Jaime no terminaría la carrera de Letras en la UNAM debido a un accidente que tiene su padre en 1952. Debió quedarse en Tuxtla. Sólo le faltó pagar la materia de Latín. La última carta de este ciclo, enviada desde Tapachula, está fechada el 20 de abril de 1952. En giras por el estado acompaña como orador al futuro gobernador priista (Efraín Aranda Osorio). “Todo es ir de un lado a otro, mítines, banquetes, bailes, visitas a obras públicas, baños en el mar de Tonalá, calor, barbacoa hoy en San Benito, viaje en armón al vivo sol, más calor, [agua mineral de] Tehuacán, discursos, etc.” Ya viviendo la pareja en Tuxtla la correspondencia se corta. En mayo del año siguiente se casan. Terminarían para siempre las lejanías y asesinarían la palabra esperar.

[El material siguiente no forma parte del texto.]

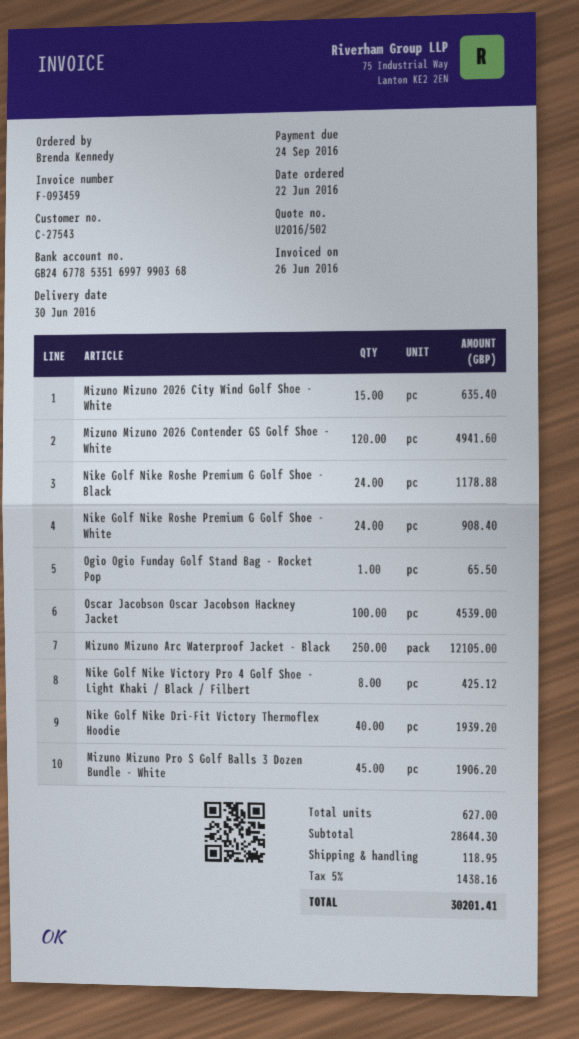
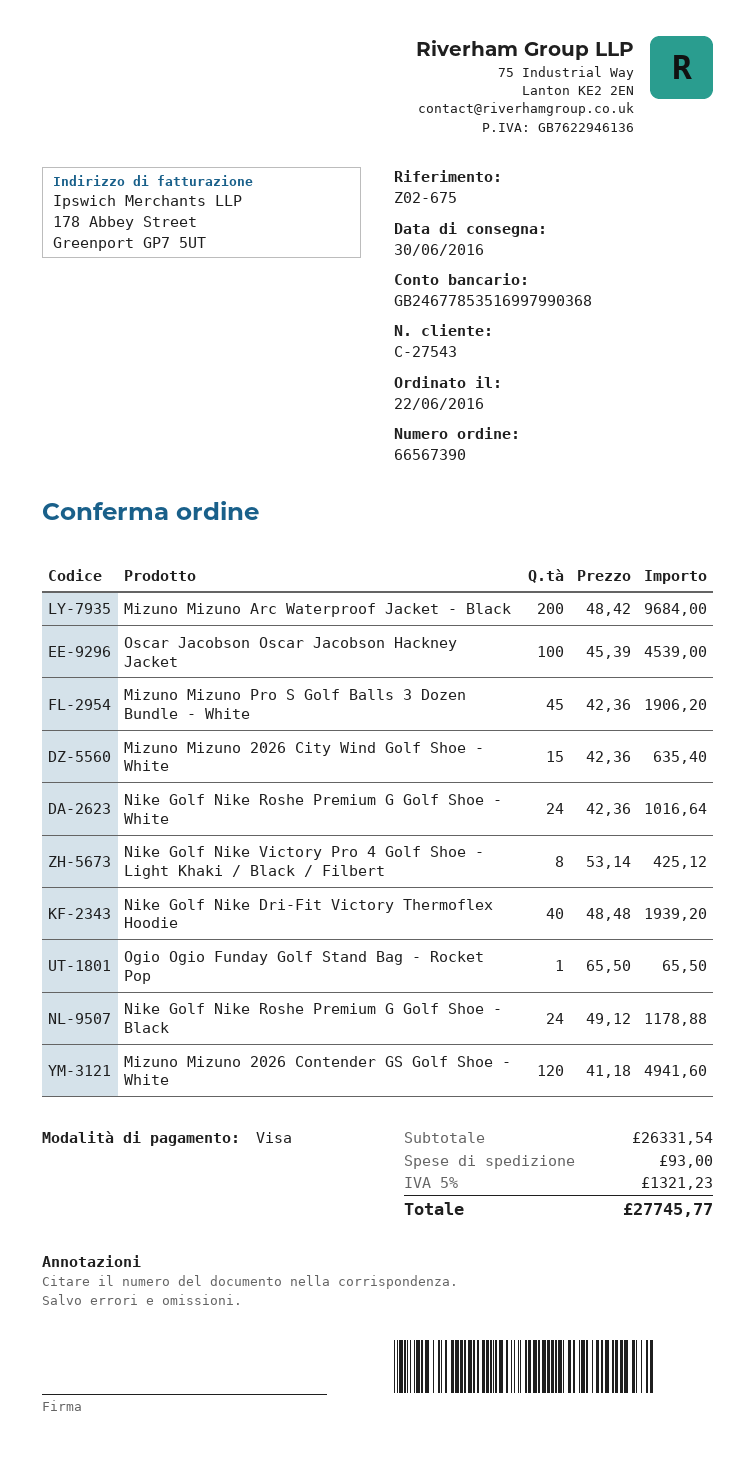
Nike Golf Nike Roshe Premium G Golf Shoe - White: 24 for 908.40 -> 24 for 1016.64
Mizuno Mizuno Arc Waterproof Jacket - Black: 250 for 12105.00 -> 200 for 9684.00
subtotal: 28644.30 -> 26331.54
shipping: 118.95 -> 93.00
tax: 5% = 1438.16 -> 5% = 1321.23
total: 30201.41 -> 27745.77

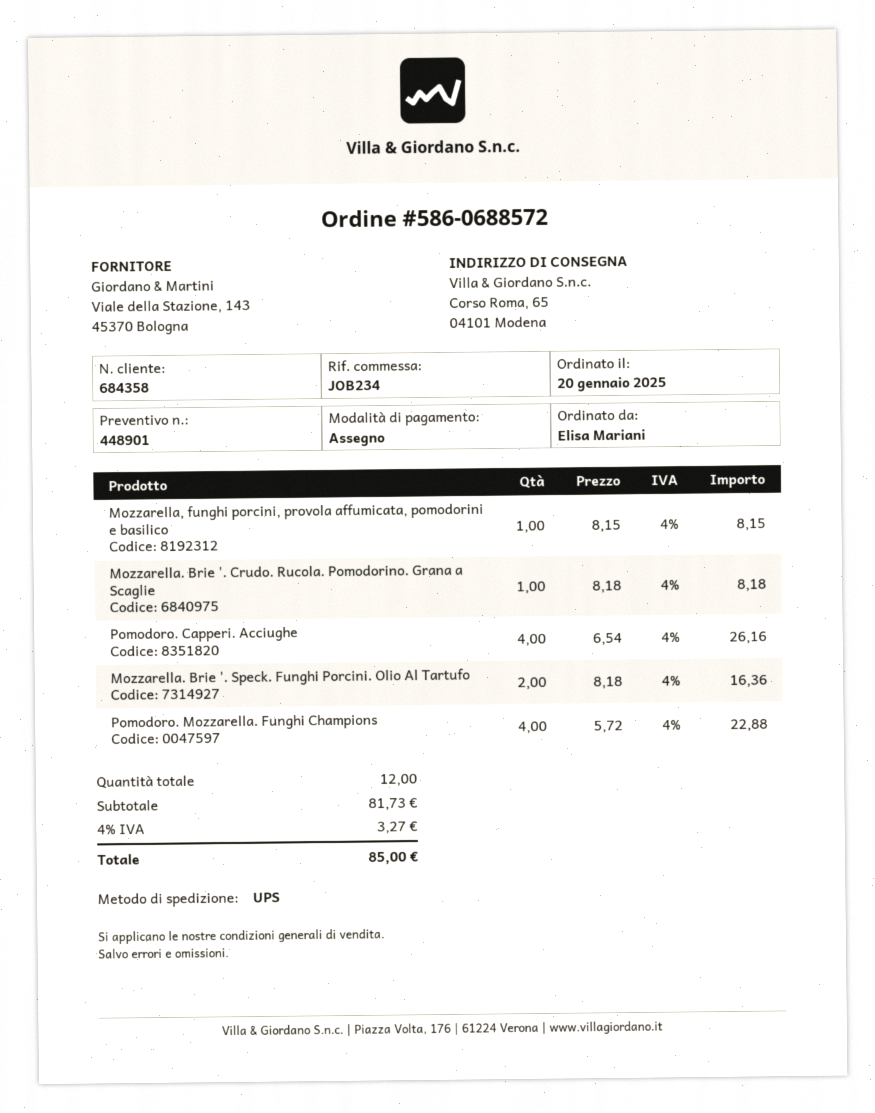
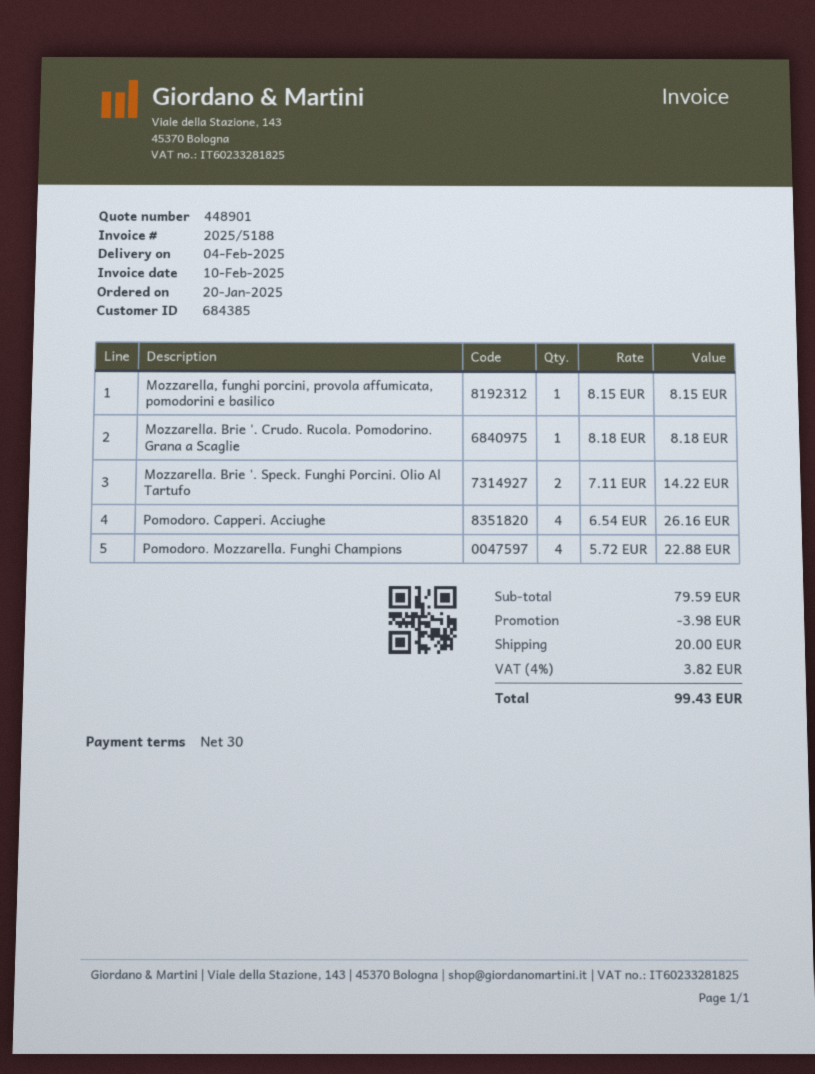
customer number: 684358 -> 684385
Mozzarella. Brie '. Speck. Funghi Porcini. Olio Al Tartufo: 2 x 8.18 = 16.36 -> 2 x 7.11 = 14.22
subtotal: 81.73 -> 79.59
discount: none -> 3.98
shipping: none -> 20.00
tax: 4% = 3.27 -> 4% = 3.82
total: 85.00 -> 99.43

Mientras leía las cartas que Jaime Sabines escribió a Josefa Rodríguez (Chepita) entre los 21 y los 26 años, no dejaba de volverme de continuo un verso del gran poeta quebequense Gaston Miron: “Que je t’attends dans la station de nous-deux” (“Que yo te espero en la estación de nosotros dos”), el cual, me parece, podría haberlo escrito Sabines a la novia en los momentos de más honda congoja y de tristeza de las separaciones.